After the second LOTR title, I decided it wasn't worth it to go back for Return of the King. Not only did Jackson introduce a whole lot of surfing-on-the-shield bozoness, he also spent roughly half of the first two movies shoving screaming CGI-ified orcs in my face. In particular his direction of dialog, which is hardly a strength of the Tolkien originals anyway, stunk like a wet sock drawer. My patience for declarative sentences -- "And so.... It Begins!" -- was at an all-time low after movie number two.
The real miracle with those movies wasn't Jackson, it was that someone shelled out the coin to make a well-produced version of the stories. The direction was mediocre at best.

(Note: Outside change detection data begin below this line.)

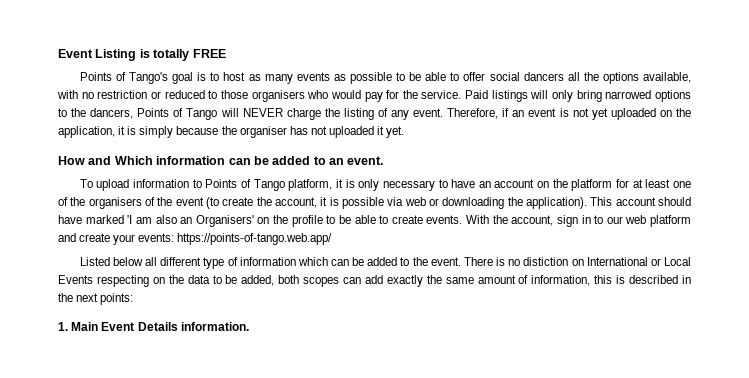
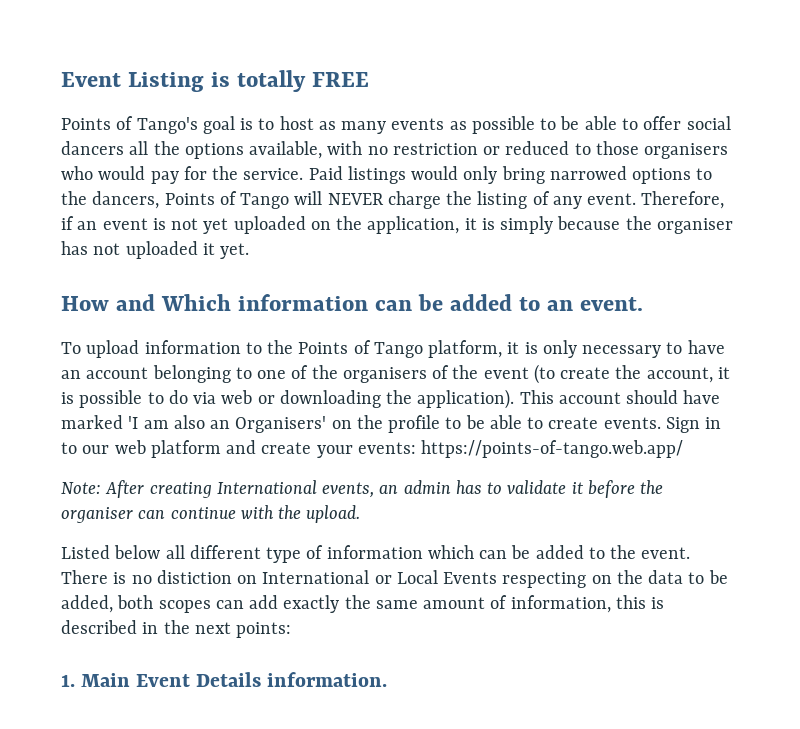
- Paid listings will only bring narrowed options to the dancers, Points of Tango will NEVER charge the listing of any event.
+ Paid listings would only bring narrowed options to the dancers, Points of Tango will NEVER charge the listing of any event.
- To upload information to Points of Tango platform, it is only necessary to have an account on the platform for at least one of the organisers of the event (to create the account, it is possible via web or downloading the application).
+ To upload information to the Points of Tango platform, it is only necessary to have an account belonging to one of the organisers of the event (to create the account, it is possible to do via web or downloading the application).
- With the account, sign in to our web platform and create your events: https://points-of-tango.web.app/
+ Sign in to our web platform and create your events: https://points-of-tango.web.app/
+ Note: After creating International events, an admin has to validate it before the organiser can continue with the upload.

For my money one director who really can make a difference would be Christopher Nolan, of "Memento" and "Following" indie reputation. I haven't seen "Batman Begins" or "Insomnia," but I'm curious because Nolan did stuff on a shoestring that Hollywood can't make happen by pouring money on projects.
Jackson's just a case of the money-pouring approach. His completely conventional comparisons between games and film here show that, again. Ooh, the new consoles are more powerful, so we can show more realistic looking actors...
"Fundamentalism" isn't about divine morality. It's about human authority.
I actually have high hopes for it. It's being co-written between the game writer and the writer of 28 Days Later and The Beach (which has a video-game dream sequence at the end). And the director is Guillermo del Toro who's did Hellboy and some other good films in Spain.
Small potatoes make the steak look bigger.